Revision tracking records

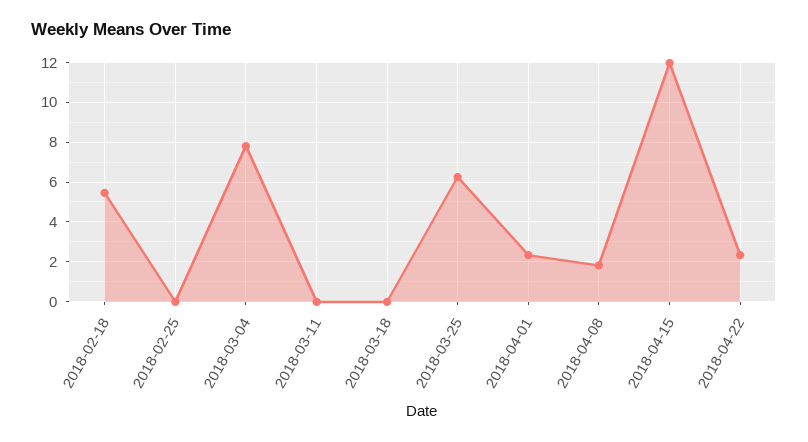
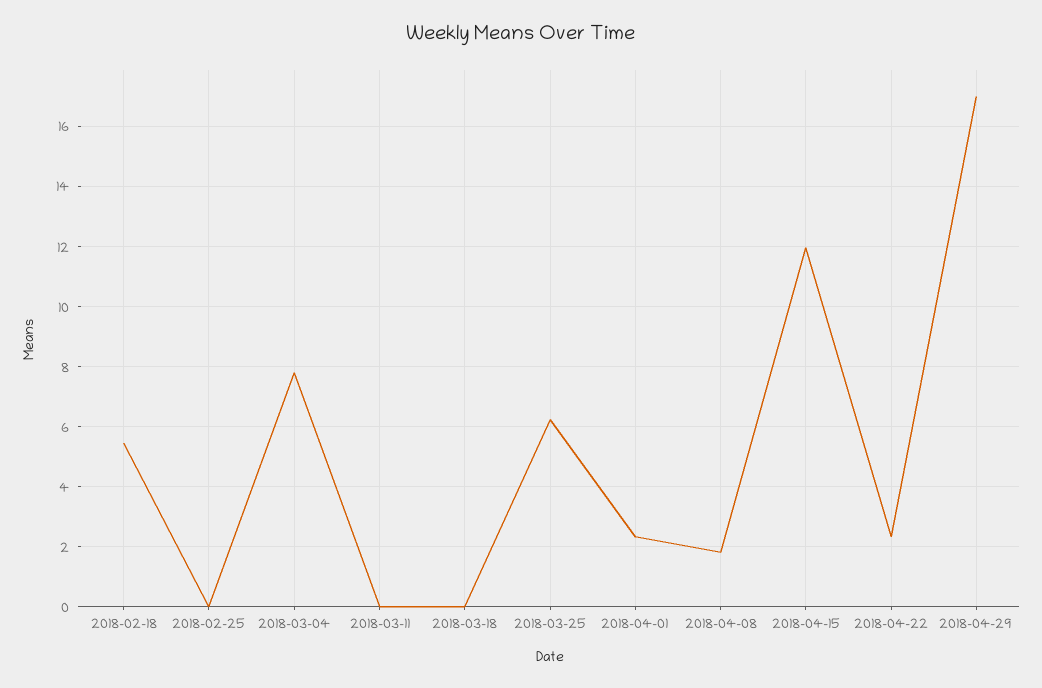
2018-04-29: none -> 17

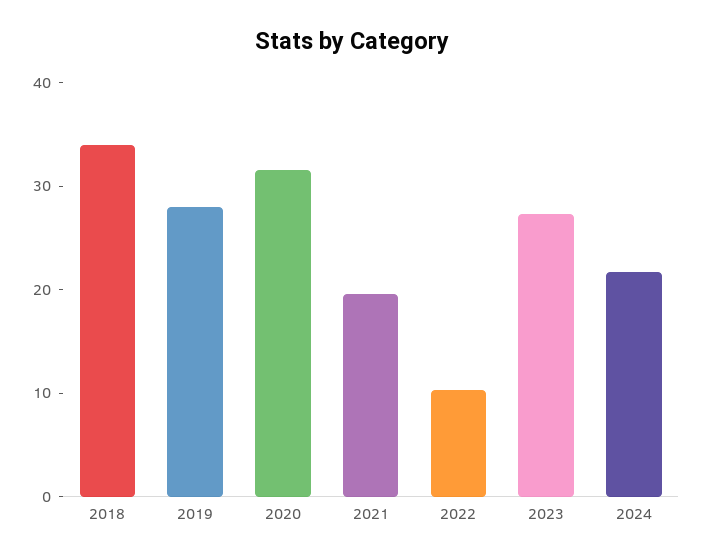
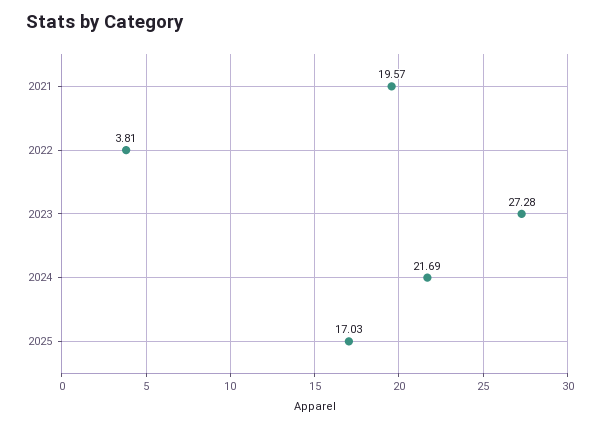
2018: 34 -> none
2019: 28 -> none
2020: 32 -> none
2022: 10 -> 3.81
2025: none -> 17.03

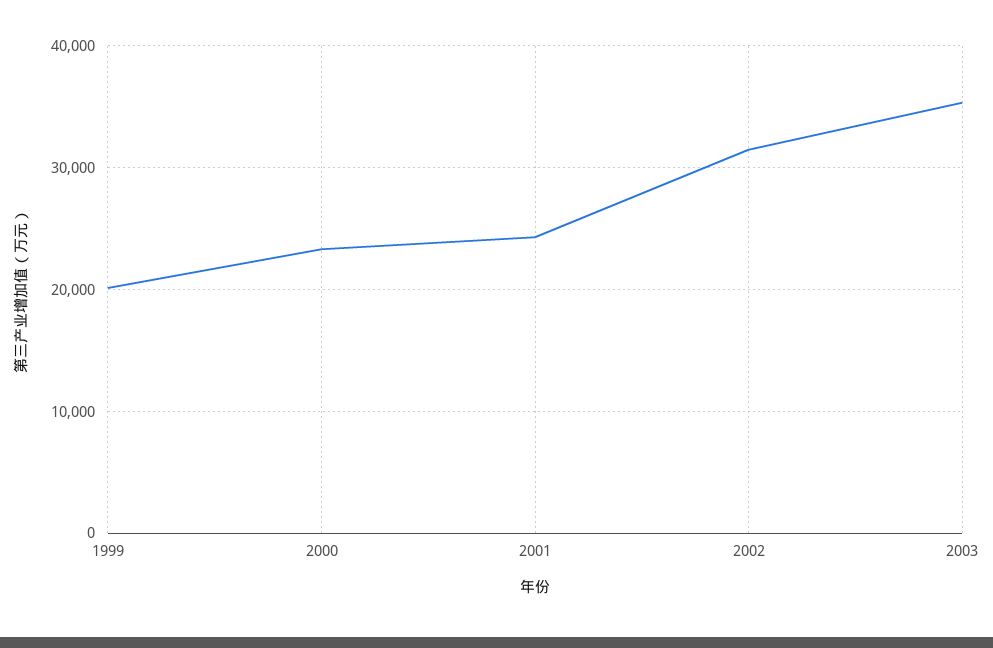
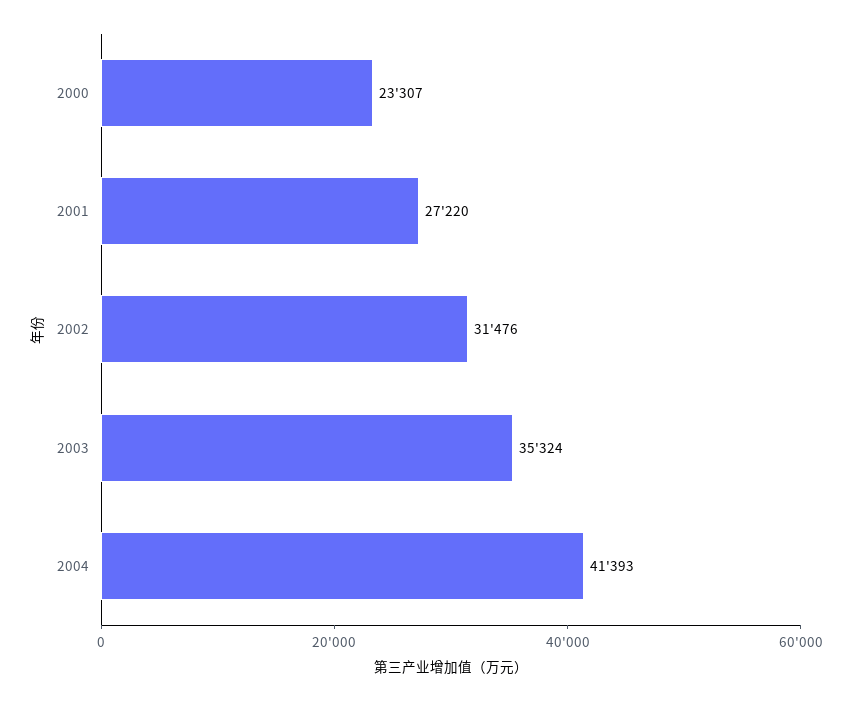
1999: 20000 -> none
2001: 24000 -> 27220
2004: none -> 41393

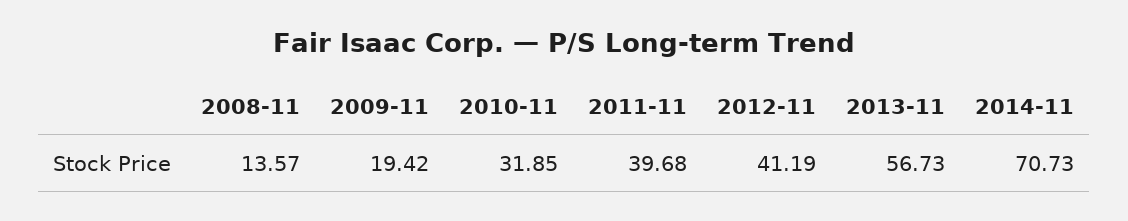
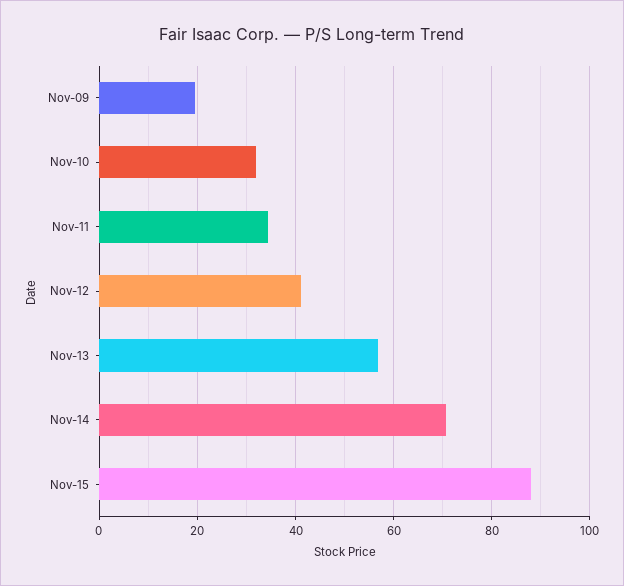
2008-11: 13.57 -> none
2011-11: 39.68 -> 34
Nov-15: none -> 88

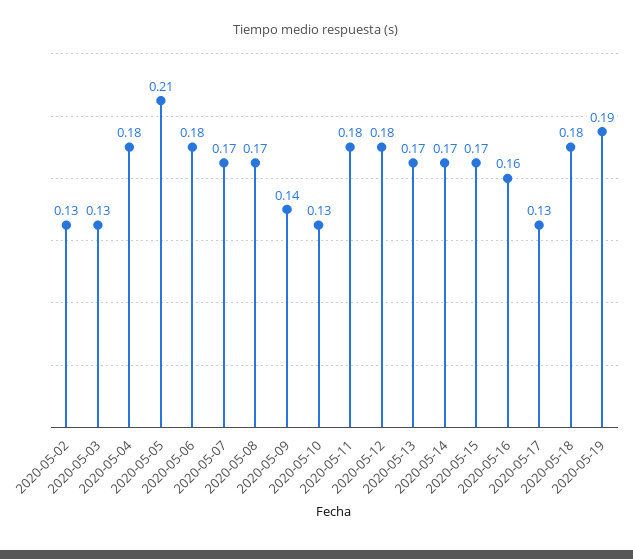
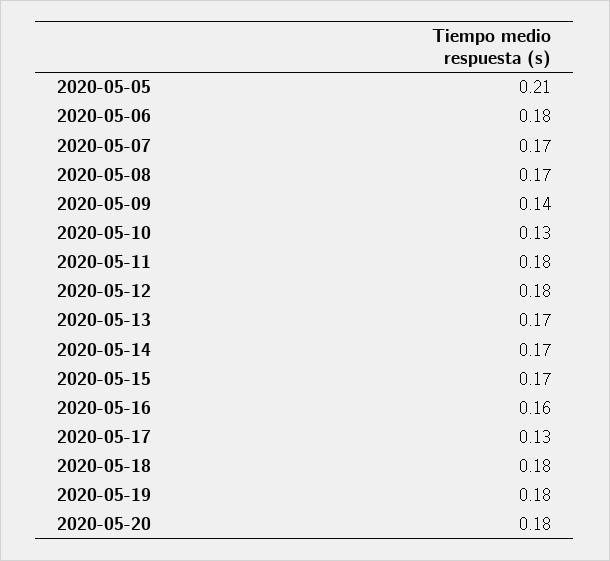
2020-05-02: 0.13 -> none
2020-05-03: 0.13 -> none
2020-05-04: 0.18 -> none
2020-05-19: 0.19 -> 0.18
2020-05-20: none -> 0.18

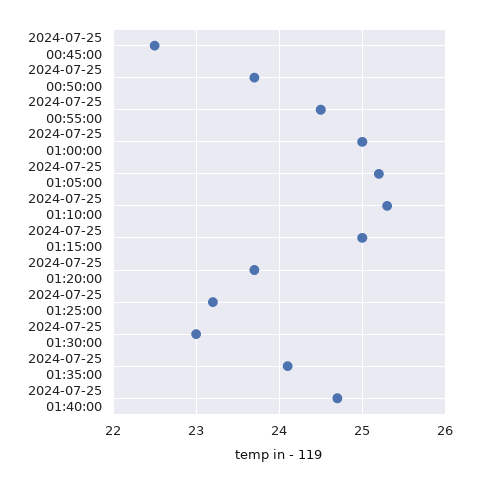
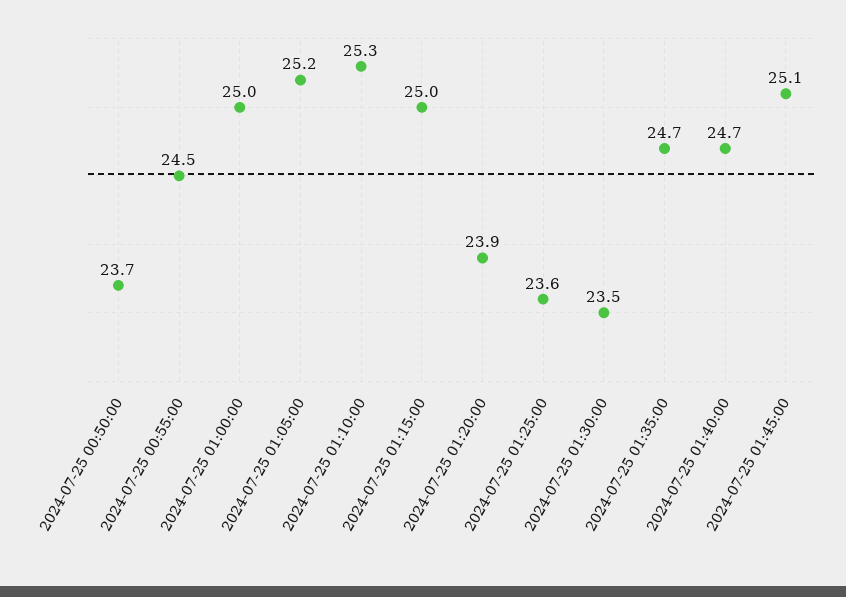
2024-07-25 00:45:00: 22.5 -> none
2024-07-25 01:20:00: 23.7 -> 23.9
2024-07-25 01:25:00: 23.2 -> 23.6
2024-07-25 01:30:00: 23 -> 23.5
2024-07-25 01:35:00: 24.1 -> 24.7
2024-07-25 01:45:00: none -> 25.1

▶ WHAT YOU ARE ASKED TO DO:
Take the line containing "2024-07-25 01:20:00: 23.7 -> 23.9" as the first line and the last line of the data above as the final one. Write out these lines and all between them exactly.

▶ TASK SOLUTION:
2024-07-25 01:20:00: 23.7 -> 23.9
2024-07-25 01:25:00: 23.2 -> 23.6
2024-07-25 01:30:00: 23 -> 23.5
2024-07-25 01:35:00: 24.1 -> 24.7
2024-07-25 01:45:00: none -> 25.1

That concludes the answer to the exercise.